Saved data entries

- Opening Delimiter -

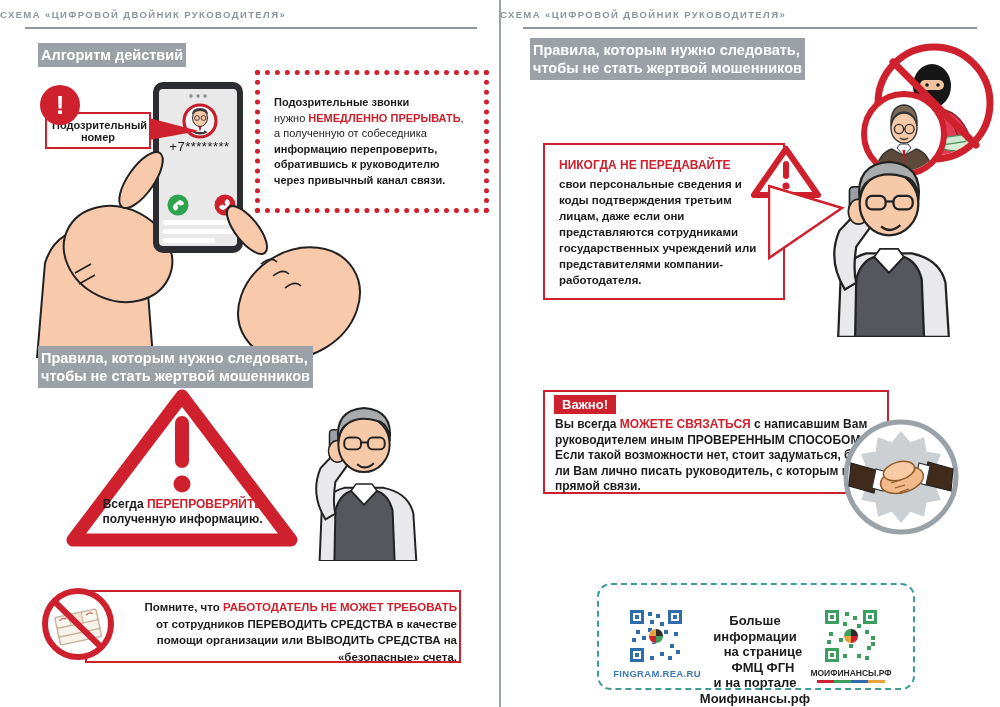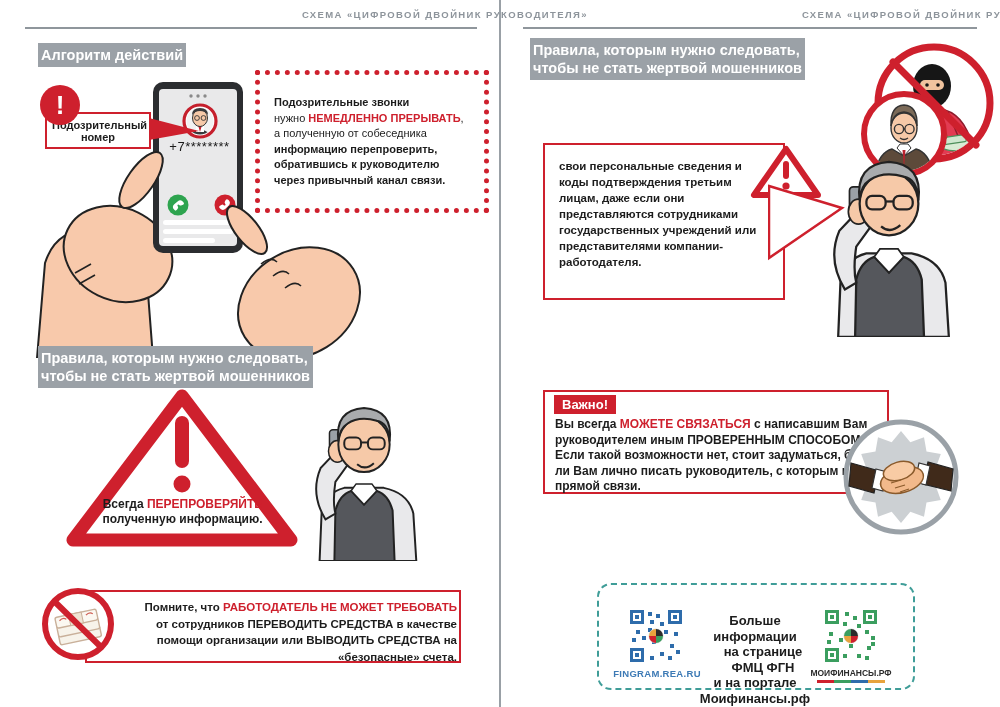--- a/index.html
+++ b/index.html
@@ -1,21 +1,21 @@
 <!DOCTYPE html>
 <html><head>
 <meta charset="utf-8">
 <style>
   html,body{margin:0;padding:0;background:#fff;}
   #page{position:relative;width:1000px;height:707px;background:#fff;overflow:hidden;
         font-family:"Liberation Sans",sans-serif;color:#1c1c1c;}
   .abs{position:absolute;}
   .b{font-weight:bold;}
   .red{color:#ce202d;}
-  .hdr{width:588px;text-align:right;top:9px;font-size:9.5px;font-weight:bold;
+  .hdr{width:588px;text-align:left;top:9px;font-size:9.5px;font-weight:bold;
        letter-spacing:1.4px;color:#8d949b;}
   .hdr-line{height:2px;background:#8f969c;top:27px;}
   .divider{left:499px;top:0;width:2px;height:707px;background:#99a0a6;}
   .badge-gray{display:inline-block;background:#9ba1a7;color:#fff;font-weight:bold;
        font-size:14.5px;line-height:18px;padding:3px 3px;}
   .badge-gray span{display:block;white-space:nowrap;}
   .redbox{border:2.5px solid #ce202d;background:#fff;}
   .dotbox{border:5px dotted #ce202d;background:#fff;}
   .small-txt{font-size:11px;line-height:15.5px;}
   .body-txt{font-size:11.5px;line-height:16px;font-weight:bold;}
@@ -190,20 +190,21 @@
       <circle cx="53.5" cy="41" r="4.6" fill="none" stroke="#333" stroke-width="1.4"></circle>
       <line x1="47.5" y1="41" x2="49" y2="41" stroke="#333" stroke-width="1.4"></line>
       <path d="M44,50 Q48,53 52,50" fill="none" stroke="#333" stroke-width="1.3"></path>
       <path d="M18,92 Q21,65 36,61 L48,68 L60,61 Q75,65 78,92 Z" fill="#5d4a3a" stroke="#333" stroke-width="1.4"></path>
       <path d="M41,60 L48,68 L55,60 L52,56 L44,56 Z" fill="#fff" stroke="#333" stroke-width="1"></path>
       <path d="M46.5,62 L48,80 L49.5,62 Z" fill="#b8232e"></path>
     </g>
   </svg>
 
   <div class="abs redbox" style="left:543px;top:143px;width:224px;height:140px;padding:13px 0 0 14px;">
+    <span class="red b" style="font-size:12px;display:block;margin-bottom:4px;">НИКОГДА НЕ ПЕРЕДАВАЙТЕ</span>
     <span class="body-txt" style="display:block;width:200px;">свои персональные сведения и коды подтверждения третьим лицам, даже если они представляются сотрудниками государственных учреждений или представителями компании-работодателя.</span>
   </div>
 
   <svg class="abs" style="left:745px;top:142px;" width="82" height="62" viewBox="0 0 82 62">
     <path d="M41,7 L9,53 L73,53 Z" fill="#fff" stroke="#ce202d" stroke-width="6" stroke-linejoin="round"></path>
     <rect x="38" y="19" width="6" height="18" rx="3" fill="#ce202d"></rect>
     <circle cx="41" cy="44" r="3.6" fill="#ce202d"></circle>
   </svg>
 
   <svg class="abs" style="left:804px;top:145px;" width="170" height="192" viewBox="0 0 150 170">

- Closing Delimiter -

Give back the entries verbatim but drop every picture.

--- a/index.html
+++ b/index.html
@@ -1,21 +1,21 @@
 <!DOCTYPE html>
 <html><head>
 <meta charset="utf-8">
 <style>
   html,body{margin:0;padding:0;background:#fff;}
   #page{position:relative;width:1000px;height:707px;background:#fff;overflow:hidden;
         font-family:"Liberation Sans",sans-serif;color:#1c1c1c;}
   .abs{position:absolute;}
   .b{font-weight:bold;}
   .red{color:#ce202d;}
-  .hdr{width:588px;text-align:right;top:9px;font-size:9.5px;font-weight:bold;
+  .hdr{width:588px;text-align:left;top:9px;font-size:9.5px;font-weight:bold;
        letter-spacing:1.4px;color:#8d949b;}
   .hdr-line{height:2px;background:#8f969c;top:27px;}
   .divider{left:499px;top:0;width:2px;height:707px;background:#99a0a6;}
   .badge-gray{display:inline-block;background:#9ba1a7;color:#fff;font-weight:bold;
        font-size:14.5px;line-height:18px;padding:3px 3px;}
   .badge-gray span{display:block;white-space:nowrap;}
   .redbox{border:2.5px solid #ce202d;background:#fff;}
   .dotbox{border:5px dotted #ce202d;background:#fff;}
   .small-txt{font-size:11px;line-height:15.5px;}
   .body-txt{font-size:11.5px;line-height:16px;font-weight:bold;}
@@ -190,20 +190,21 @@
       <circle cx="53.5" cy="41" r="4.6" fill="none" stroke="#333" stroke-width="1.4"></circle>
       <line x1="47.5" y1="41" x2="49" y2="41" stroke="#333" stroke-width="1.4"></line>
       <path d="M44,50 Q48,53 52,50" fill="none" stroke="#333" stroke-width="1.3"></path>
       <path d="M18,92 Q21,65 36,61 L48,68 L60,61 Q75,65 78,92 Z" fill="#5d4a3a" stroke="#333" stroke-width="1.4"></path>
       <path d="M41,60 L48,68 L55,60 L52,56 L44,56 Z" fill="#fff" stroke="#333" stroke-width="1"></path>
       <path d="M46.5,62 L48,80 L49.5,62 Z" fill="#b8232e"></path>
     </g>
   </svg>
 
   <div class="abs redbox" style="left:543px;top:143px;width:224px;height:140px;padding:13px 0 0 14px;">
+    <span class="red b" style="font-size:12px;display:block;margin-bottom:4px;">НИКОГДА НЕ ПЕРЕДАВАЙТЕ</span>
     <span class="body-txt" style="display:block;width:200px;">свои персональные сведения и коды подтверждения третьим лицам, даже если они представляются сотрудниками государственных учреждений или представителями компании-работодателя.</span>
   </div>
 
   <svg class="abs" style="left:745px;top:142px;" width="82" height="62" viewBox="0 0 82 62">
     <path d="M41,7 L9,53 L73,53 Z" fill="#fff" stroke="#ce202d" stroke-width="6" stroke-linejoin="round"></path>
     <rect x="38" y="19" width="6" height="18" rx="3" fill="#ce202d"></rect>
     <circle cx="41" cy="44" r="3.6" fill="#ce202d"></circle>
   </svg>
 
   <svg class="abs" style="left:804px;top:145px;" width="170" height="192" viewBox="0 0 150 170">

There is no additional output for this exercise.